What is expected: Go through the listing below and report how many lines contain the word "Kilbarry"; write no other words.

Entries shown:
'''
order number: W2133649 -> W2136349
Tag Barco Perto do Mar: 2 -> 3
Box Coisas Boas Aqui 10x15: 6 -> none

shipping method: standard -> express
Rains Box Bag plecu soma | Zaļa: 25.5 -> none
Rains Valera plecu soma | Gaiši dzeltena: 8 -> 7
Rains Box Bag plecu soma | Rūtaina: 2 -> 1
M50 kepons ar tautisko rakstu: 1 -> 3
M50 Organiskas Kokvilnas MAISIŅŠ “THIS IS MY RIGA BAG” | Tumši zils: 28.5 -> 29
'''
'''
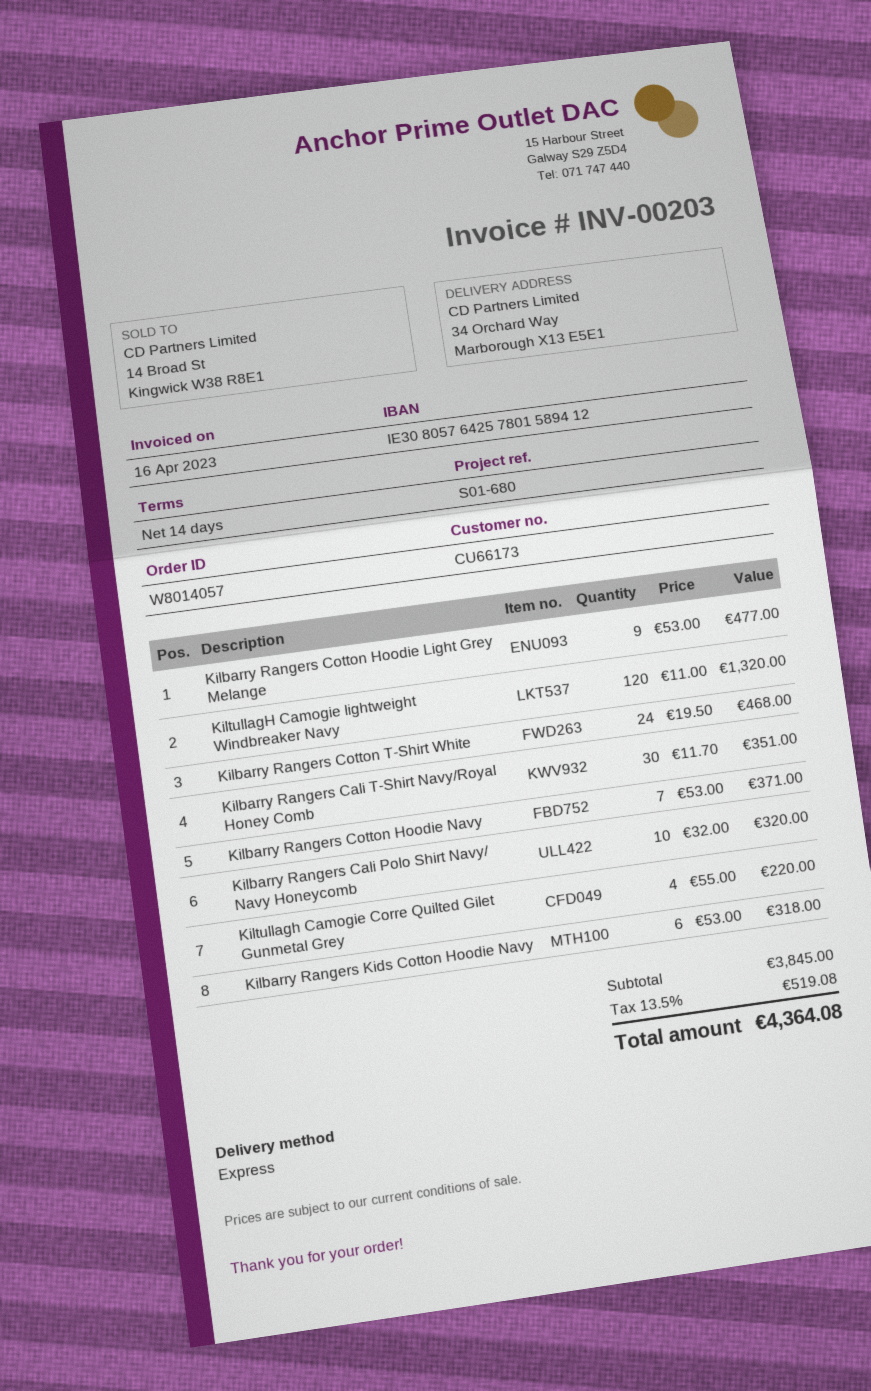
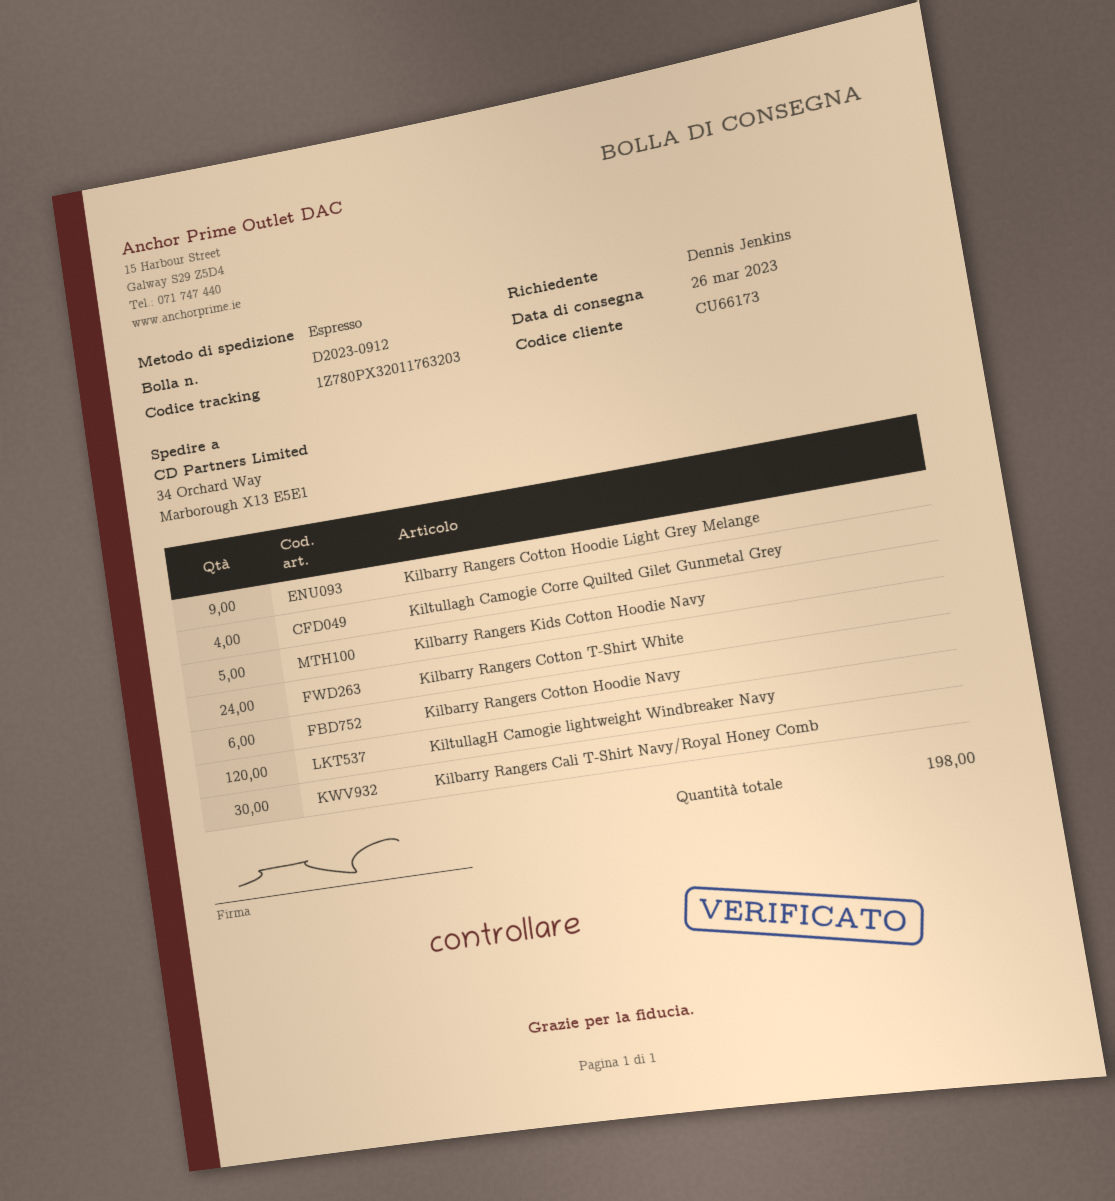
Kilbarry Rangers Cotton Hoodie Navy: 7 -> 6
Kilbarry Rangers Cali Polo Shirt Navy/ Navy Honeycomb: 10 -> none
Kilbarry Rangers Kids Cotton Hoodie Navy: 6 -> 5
'''
Answer section: 3